Representatives of the ruling ideology roll out their entire arsenal to prevent us from reaching this radical conclusion. They tell us that democratic freedom brings its own responsibilities, that it comes at a price, that it is immature to expect too much from democracy. In a free society, they say, we must behave as capitalists investing in our own lives: if we fail to make the necessary sacrifices, or if we come up short in any way, we have no one to blame but ourselves. In a more directly political sense, the US has consistently pursued a strategy of damage control in its foreign policy by re-channelling popular uprisings into acceptable parliamentary-capitalist forms: in South Africa after apartheid, in the Philippines after the fall of Marcos, in Indonesia after Suharto etc. This is where politics proper begins: the question is how to push further once the first, exciting wave of change is over, how to take the next step without succumbing to the ‘totalitarian’ temptation, how to move beyond Mandela without becoming Mugabe.
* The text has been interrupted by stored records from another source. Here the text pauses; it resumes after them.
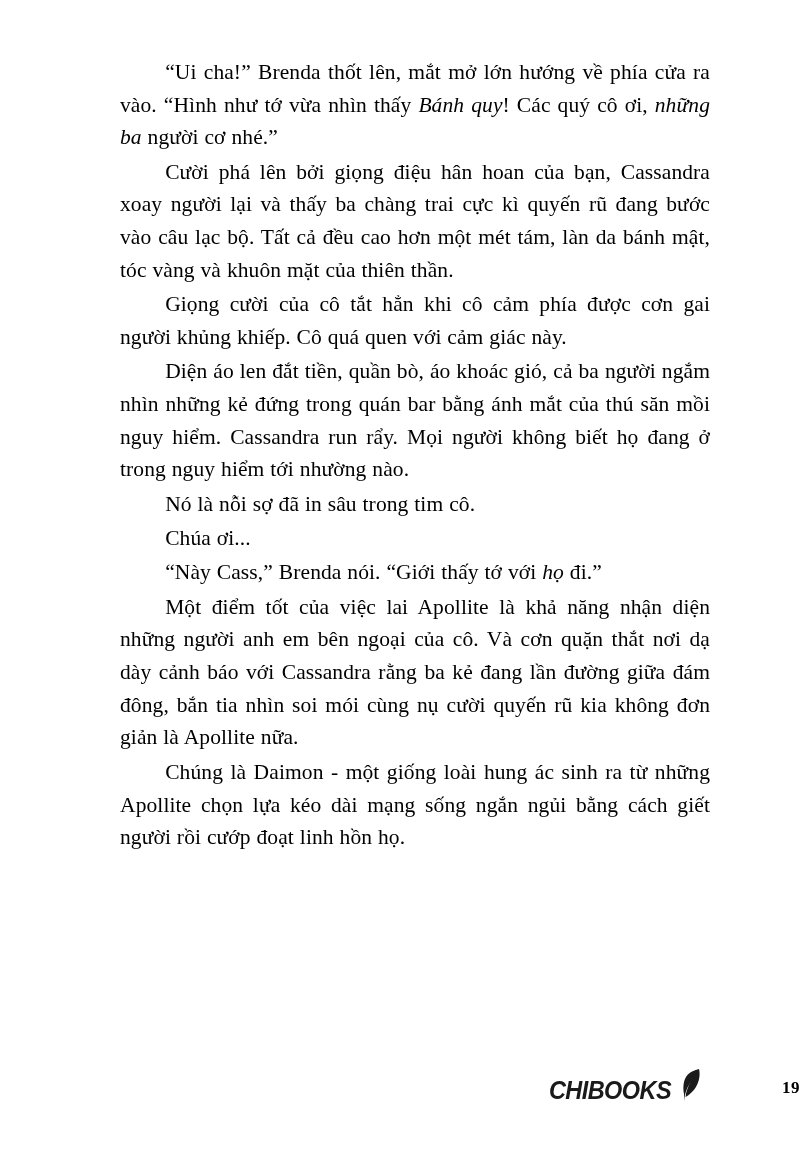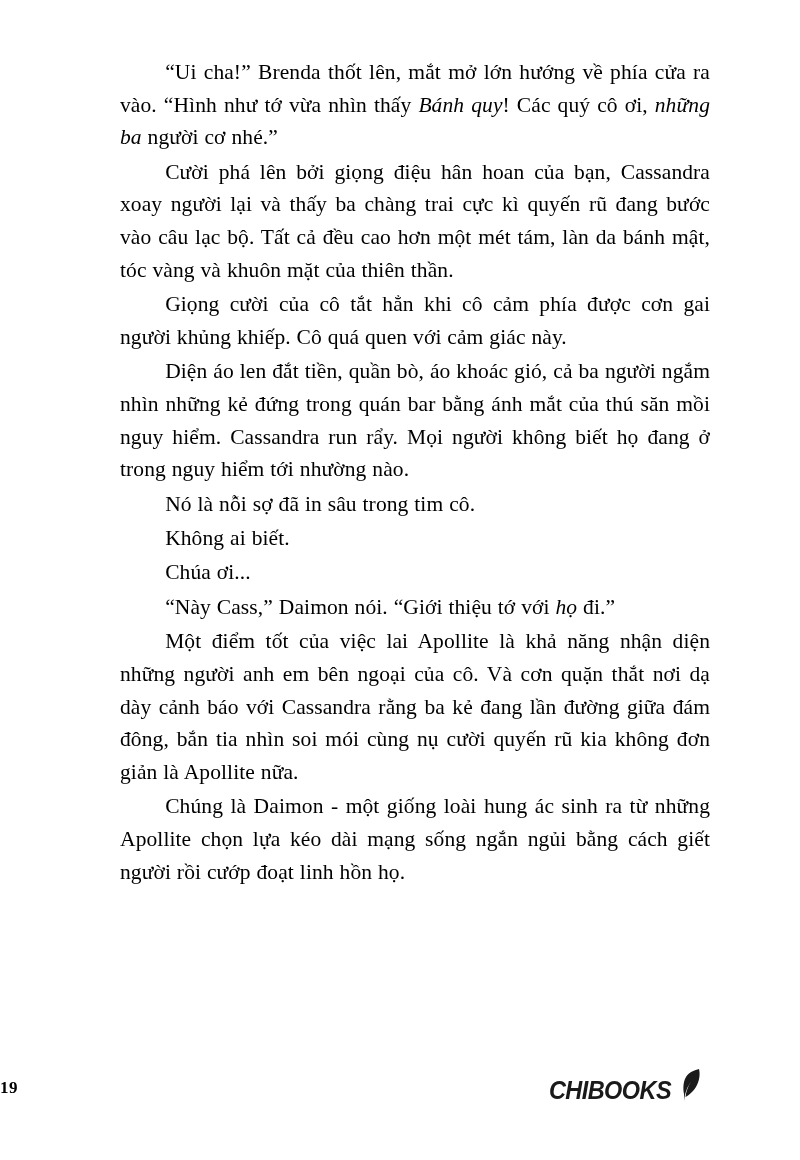--- a/index.html
+++ b/index.html
@@ -95,7 +95,6 @@
       <p class="para"><span>Giọng cười của cô tắt hẳn khi cô cảm phía được cơn gai người khủng khiếp. Cô quá quen với cảm giác này.</span></p>
       <p class="para"><span>Diện áo len đắt tiền, quần bò, áo khoác gió, cả ba người ngắm nhìn những kẻ đứng trong quán bar bằng ánh mắt của thú săn mồi nguy hiểm. Cassandra run rẩy. Mọi người không biết họ đang ở trong nguy hiểm tới nhường nào.</span></p>
       <p class="para"><span>Nó là nỗi sợ đã in sâu trong tim cô.</span></p>
-      <p class="para"><span>Không ai biết.</span></p>
       <p class="para"><span>Chúa ơi...</span></p>
       <p class="para"><span>“Này Cass,” Daimon nói. “Giới thiệu tớ với </span><em>họ</em><span> đi.”</span></p>
       <p class="para"><span>Một điểm tốt của việc lai Apollite là khả năng nhận diện những người anh em bên ngoại của cô. Và cơn quặn thắt nơi dạ dày cảnh báo với Cassandra rằng ba kẻ đang lần đường giữa đám đông, bắn tia nhìn soi mói cùng nụ cười quyến rũ kia không đơn giản là Apollite nữa.</span></p>

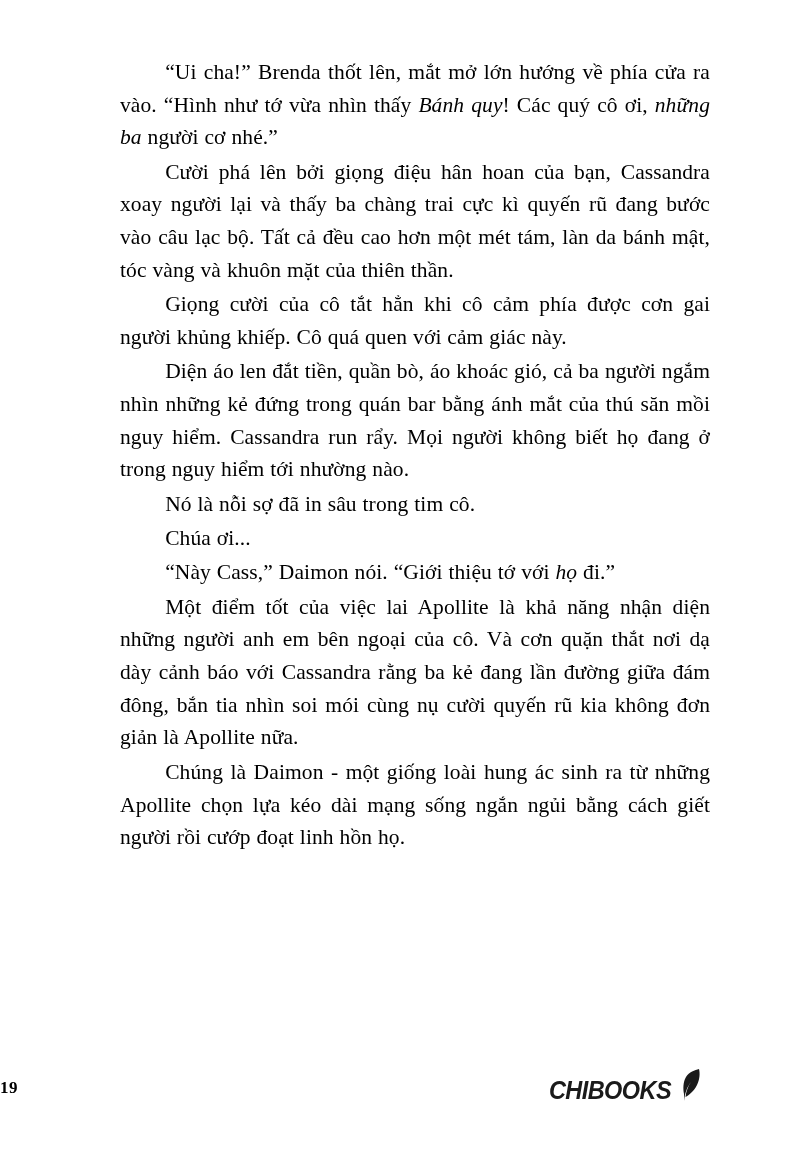--- a/index.html
+++ b/index.html
@@ -96,7 +96,7 @@
       <p class="para"><span>Diện áo len đắt tiền, quần bò, áo khoác gió, cả ba người ngắm nhìn những kẻ đứng trong quán bar bằng ánh mắt của thú săn mồi nguy hiểm. Cassandra run rẩy. Mọi người không biết họ đang ở trong nguy hiểm tới nhường nào.</span></p>
       <p class="para"><span>Nó là nỗi sợ đã in sâu trong tim cô.</span></p>
       <p class="para"><span>Chúa ơi...</span></p>
-      <p class="para"><span>“Này Cass,” Daimon nói. “Giới thiệu tớ với </span><em>họ</em><span> đi.”</span></p>
+      <p class="para"><span>“Này Cass,” Brenda nói. “Giới thấy tớ với </span><em>họ</em><span> đi.”</span></p>
       <p class="para"><span>Một điểm tốt của việc lai Apollite là khả năng nhận diện những người anh em bên ngoại của cô. Và cơn quặn thắt nơi dạ dày cảnh báo với Cassandra rằng ba kẻ đang lần đường giữa đám đông, bắn tia nhìn soi mói cùng nụ cười quyến rũ kia không đơn giản là Apollite nữa.</span></p>
       <p class="para"><span>Chúng là Daimon - một giống loài hung ác sinh ra từ những Apollite chọn lựa kéo dài mạng sống ngắn ngủi bằng cách giết người rồi cướp đoạt linh hồn họ.</span></p>
     </div>

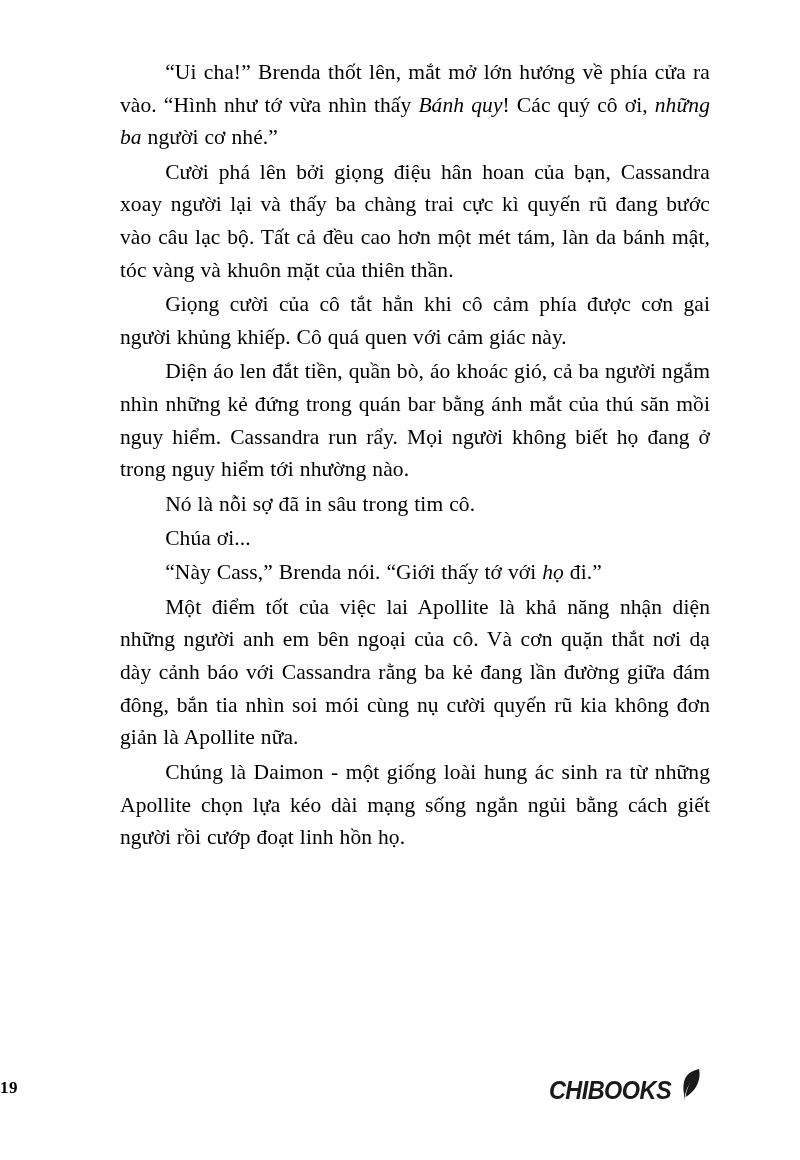--- a/index.html
+++ b/index.html
@@ -49,7 +49,7 @@
     left: 0;
     top: 1078px;
     width: 800px;
-    text-align: left;
+    text-align: right;
     font-family: "Liberation Serif", serif;
     font-size: 17px;
     font-weight: bold;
What would this mean in a concrete case? Let’s compare two neighbouring countries, Greece and Turkey. At first glance, they may seem to be entirely different: Greece is trapped in the ruinous politics of austerity, while Turkey is enjoying an economic boom and is emerging as a new regional superpower. But what if each Turkey generates and contains its own Greece, its own islands of misery? As Brecht put it in his ‘Hollywood Elegies’,
The village of Hollywood was planned according to the notion
People in these parts have of heaven. In these parts
They have come to the conclusion that God
Requiring a heaven and a hell, didn’t need to
Plan two establishments but
Just the one: heaven. It
Serves the unprosperous, unsuccessful
This describes today’s ‘global village’ rather well: just apply it to Qatar or Dubai, playgrounds of the rich that are dependent on conditions of near-slavery for immigrant workers. A closer look reveals underlying similarities between Turkey and Greece: privatisation, the enclosure of public space, the dismantling of social services, the rise of authoritarian politics. At an elementary level, Greek and Turkish protesters are engaged in the same struggle. The true path would be to co-ordinate the two struggles, to reject ‘patriotic’ temptations, to leave behind the two countries’ historical enmity and to seek grounds for solidarity. The future of the protests may depend on it.
＊ In his preface to the Contribution to the Critique of Political Economy, Marx wrote (in his worst evolutionary mode) that humanity only poses itself tasks it is able to solve. What if we turned this statement around and claimed that as a rule humanity poses itself tasks it cannot solve, and thereby triggers an unpredictable process in the course of which the task itself is redefined?